Require Customize Application Permission for Direct Read Access to Custom Metadata Types (Critical Update)

Users without the Customize Application permission can read unprotected custom metadata types using different APIs that are provided by Salesforce. Following the “secure by default” approach, read access for users who don’t have the Customize Application permission is revoked with this update. This change affects Visualforce pages and Lightning components that directly reference custom metadata types. For custom metadata types, an admin can explicitly grant access to a specific profile or permission set.

Where: This change applies to Lightning Experience and Salesforce Classic in Professional, Enterprise, Performance, Unlimited, Developer, and Database.com editions. Professional Edition orgs can create, edit, and delete custom metadata records only from types in installed packages.

When: This critical update is enforced in the Spring ’20 release.

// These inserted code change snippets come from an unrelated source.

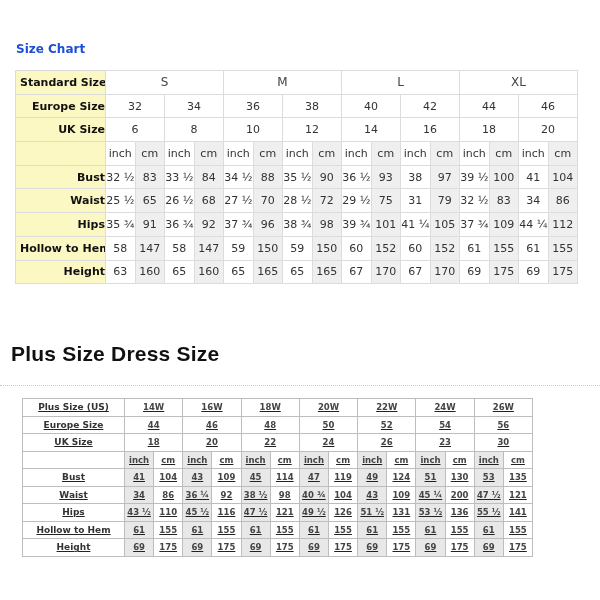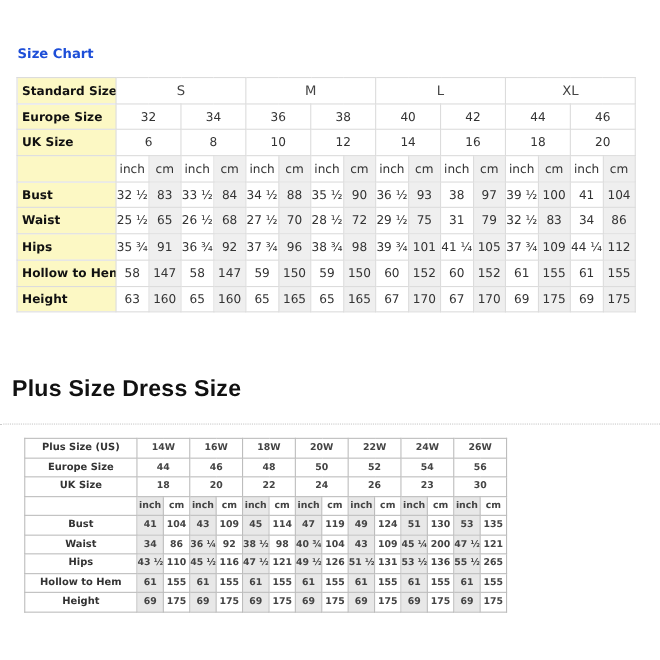"Standard Size" #t1 td.lbl { text-align: left -> right }
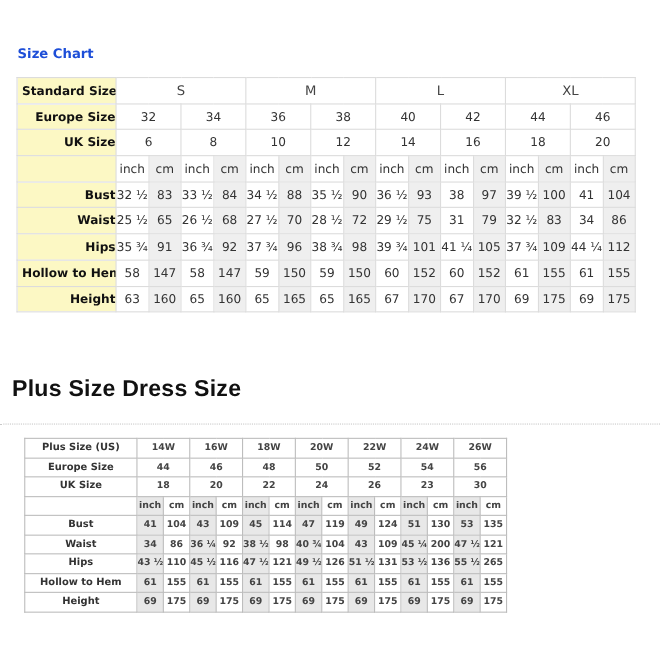"Plus Size (US)" #t2 { text-decoration: none -> underline; width: 439px -> 511px }
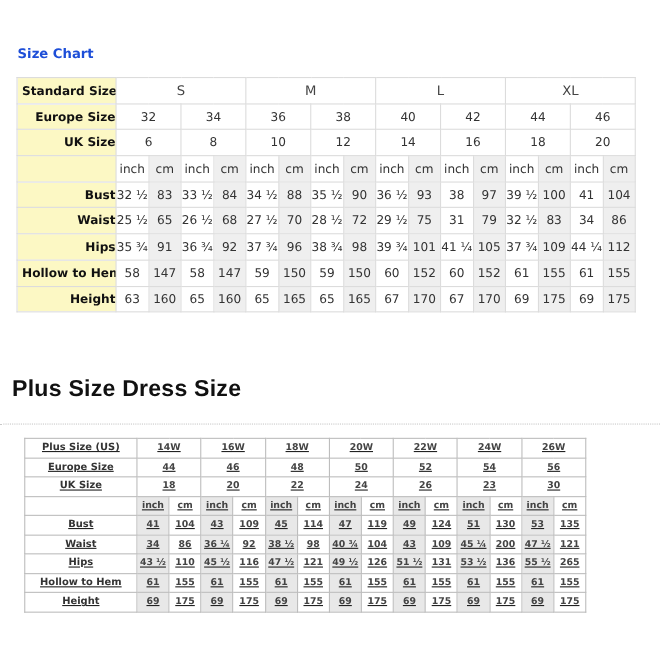"265" td { text: 265 -> 141 }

How: To grant a profile or permission set read access to a custom metadata type:
  1. Go to the profile or permission set that you want to grant access to.
  2. Under Enabled Custom Metadata Type Access, click Edit.
  3. Add the custom metadata type to the list of enabled custom metadata types.
To re-enable read access to custom metadata outside of Apex code or system mode contexts:
  1. In Setup, navigate to Schema Settings.
  2. Deselect Restrict access to custom metadata.
To test this critical update, we recommend working in a sandbox. If you experience issues, contact Salesforce Customer Support.
Note

Note

This change doesn’t affect accessibility of custom metadata types from Apex or system mode contexts. Custom metadata types retrieved using your custom Apex code continue to work after this update.